Top of Records supplied
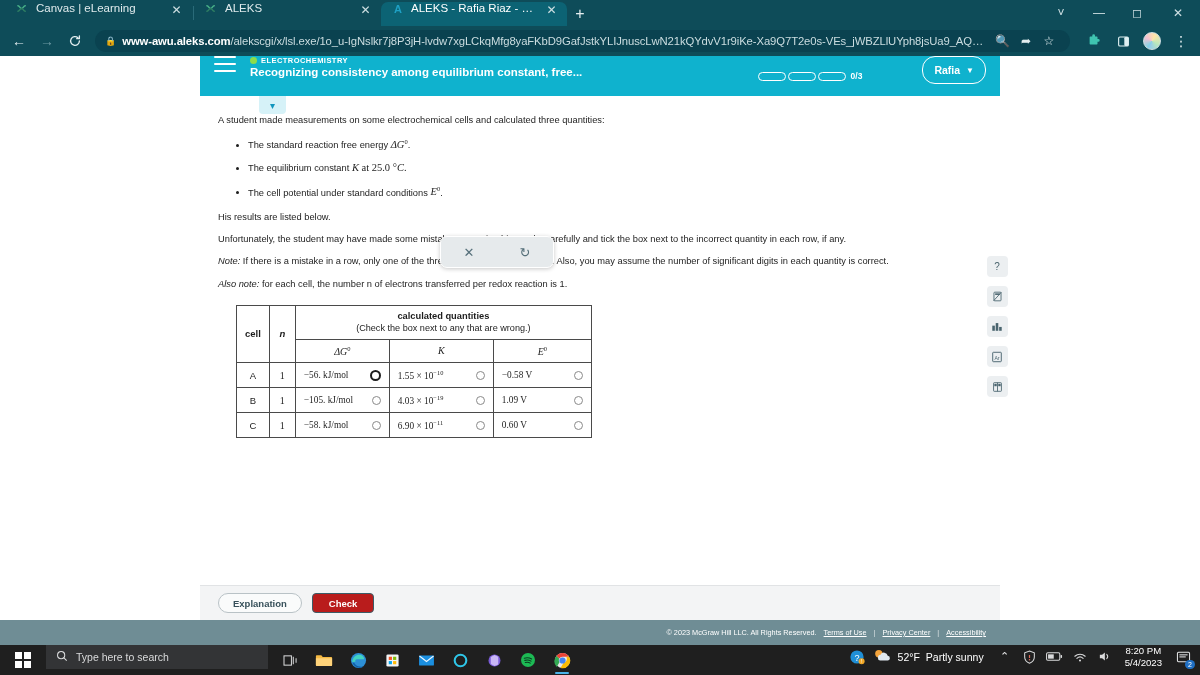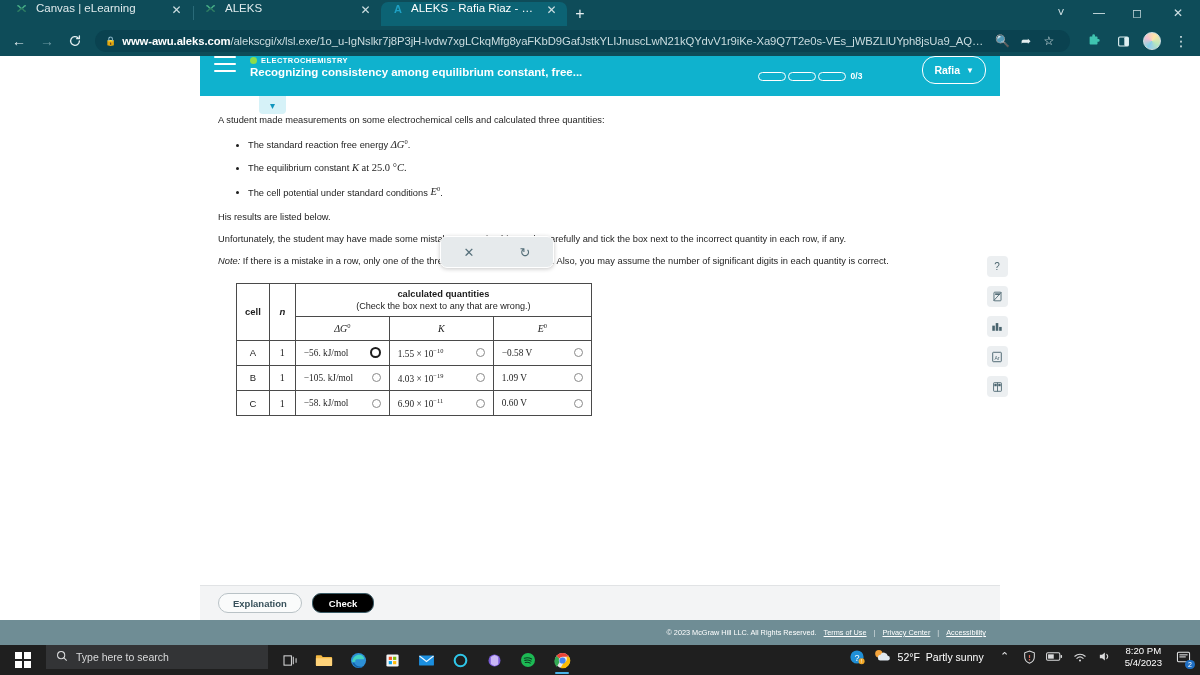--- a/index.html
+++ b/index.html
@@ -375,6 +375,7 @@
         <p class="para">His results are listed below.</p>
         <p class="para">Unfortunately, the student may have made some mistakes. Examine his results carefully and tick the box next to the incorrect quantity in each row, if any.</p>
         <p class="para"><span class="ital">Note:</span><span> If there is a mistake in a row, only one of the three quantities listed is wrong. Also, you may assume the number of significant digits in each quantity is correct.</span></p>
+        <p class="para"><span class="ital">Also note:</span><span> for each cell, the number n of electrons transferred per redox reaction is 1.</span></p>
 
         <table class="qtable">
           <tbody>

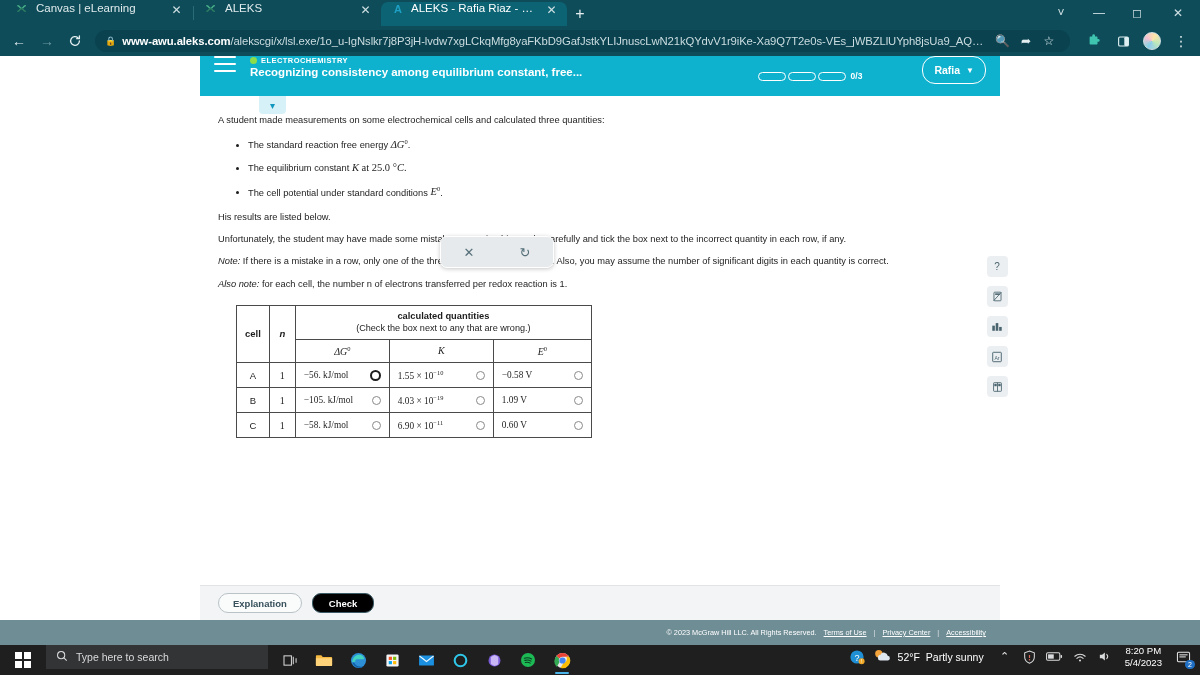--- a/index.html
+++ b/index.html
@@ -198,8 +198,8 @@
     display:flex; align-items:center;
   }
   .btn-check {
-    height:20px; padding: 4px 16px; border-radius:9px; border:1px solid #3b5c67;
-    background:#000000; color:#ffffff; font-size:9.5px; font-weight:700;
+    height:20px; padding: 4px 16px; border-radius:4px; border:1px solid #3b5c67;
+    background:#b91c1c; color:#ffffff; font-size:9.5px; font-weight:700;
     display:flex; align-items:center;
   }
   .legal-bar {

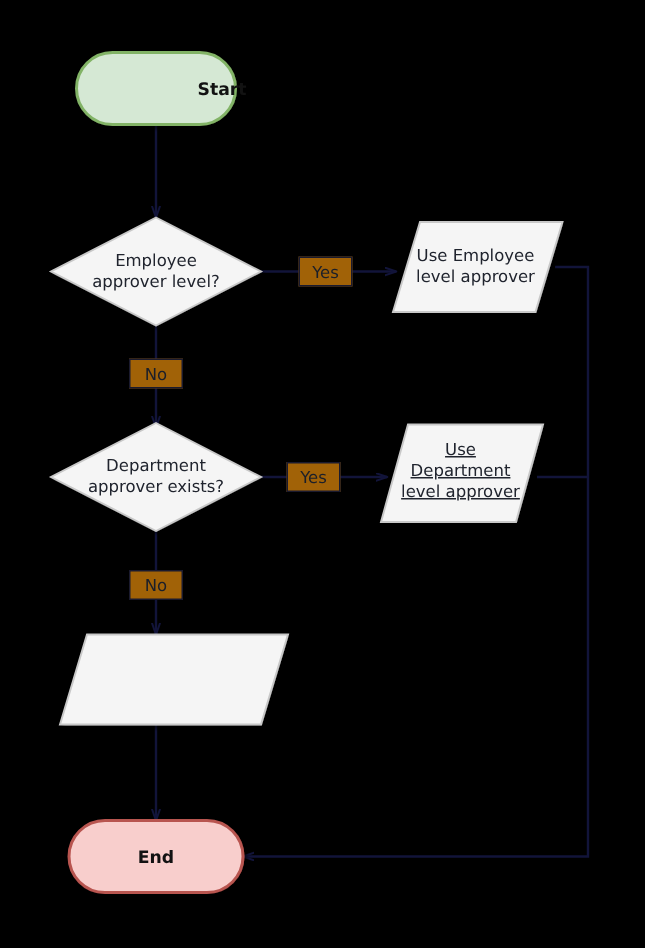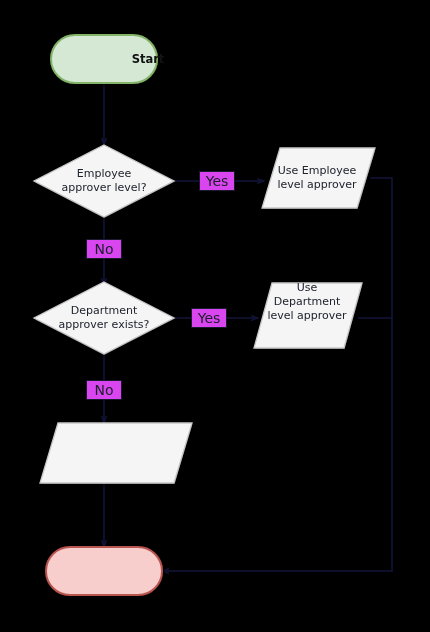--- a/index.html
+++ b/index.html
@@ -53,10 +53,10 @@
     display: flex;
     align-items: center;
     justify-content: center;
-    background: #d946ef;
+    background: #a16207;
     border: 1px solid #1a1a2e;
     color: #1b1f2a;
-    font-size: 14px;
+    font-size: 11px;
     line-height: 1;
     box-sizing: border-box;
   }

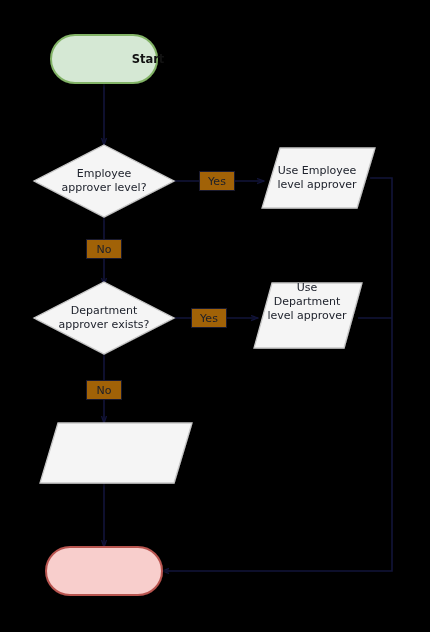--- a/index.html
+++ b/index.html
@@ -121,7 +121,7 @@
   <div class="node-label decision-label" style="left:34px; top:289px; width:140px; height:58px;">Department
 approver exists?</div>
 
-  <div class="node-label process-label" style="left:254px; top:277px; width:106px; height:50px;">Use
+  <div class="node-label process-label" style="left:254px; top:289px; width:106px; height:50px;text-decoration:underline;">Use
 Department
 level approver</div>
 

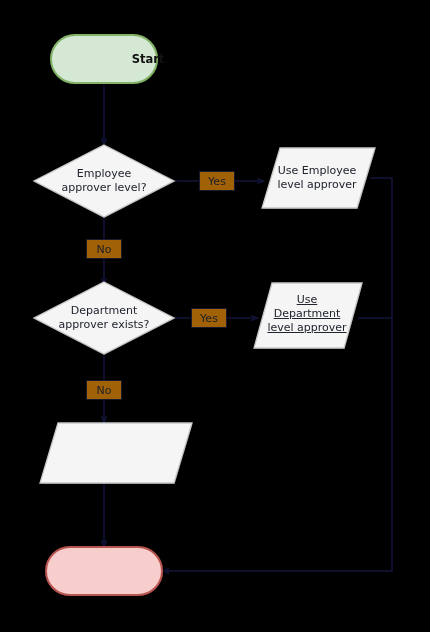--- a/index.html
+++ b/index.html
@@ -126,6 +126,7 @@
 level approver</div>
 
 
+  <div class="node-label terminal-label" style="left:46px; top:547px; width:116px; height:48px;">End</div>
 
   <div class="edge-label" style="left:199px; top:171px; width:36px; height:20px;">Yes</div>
Bottom of Records supplied
Top of Records supplied
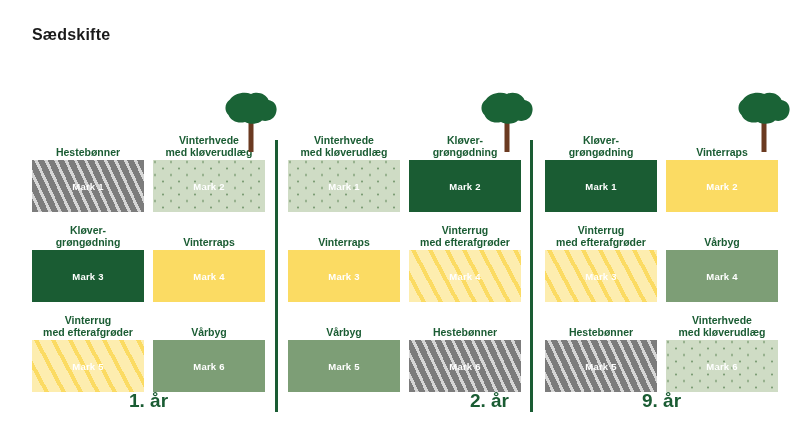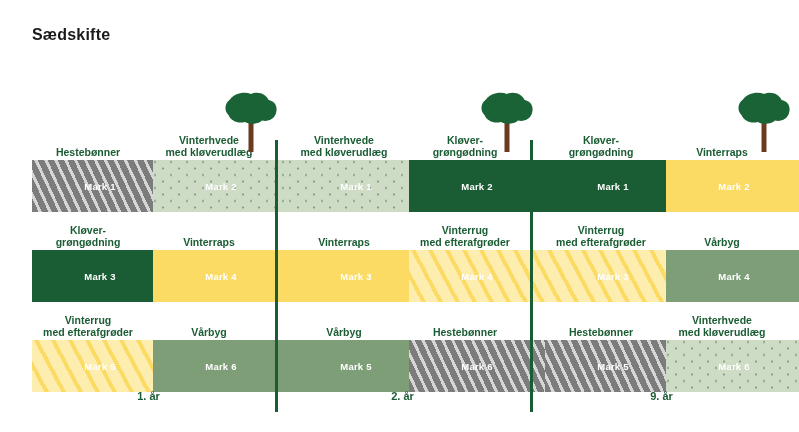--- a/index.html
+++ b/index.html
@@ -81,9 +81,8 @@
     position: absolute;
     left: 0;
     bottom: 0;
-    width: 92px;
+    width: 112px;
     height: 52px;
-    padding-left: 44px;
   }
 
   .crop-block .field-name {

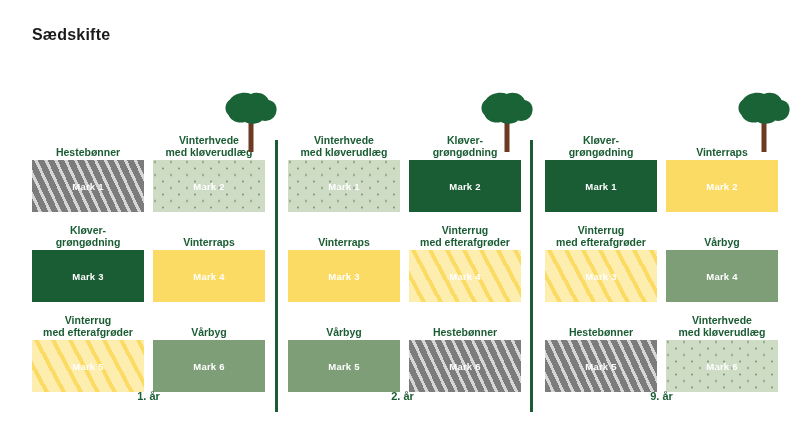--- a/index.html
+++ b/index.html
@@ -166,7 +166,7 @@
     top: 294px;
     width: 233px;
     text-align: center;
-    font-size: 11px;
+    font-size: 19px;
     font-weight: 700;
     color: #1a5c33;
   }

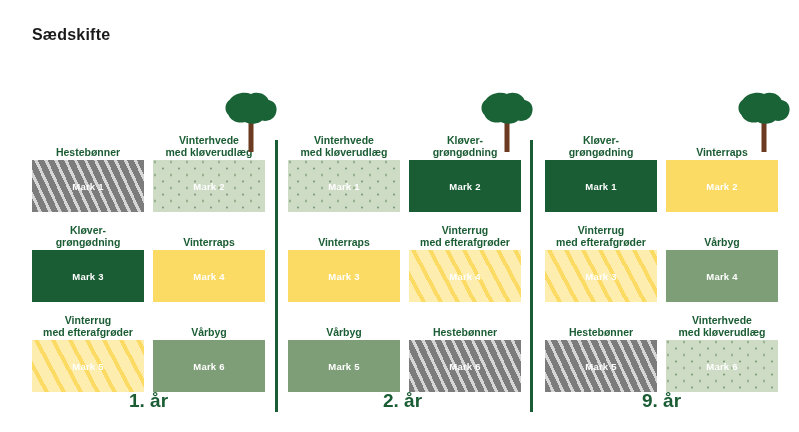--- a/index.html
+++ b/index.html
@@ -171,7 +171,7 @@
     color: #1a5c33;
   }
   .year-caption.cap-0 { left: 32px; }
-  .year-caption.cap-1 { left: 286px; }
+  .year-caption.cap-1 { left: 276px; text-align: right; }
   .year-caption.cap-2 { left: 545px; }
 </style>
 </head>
Bottom of Records supplied
What you have to do:
Count up the lines in the records that contain the word "listed" and reply with that figure only.

Response box:
2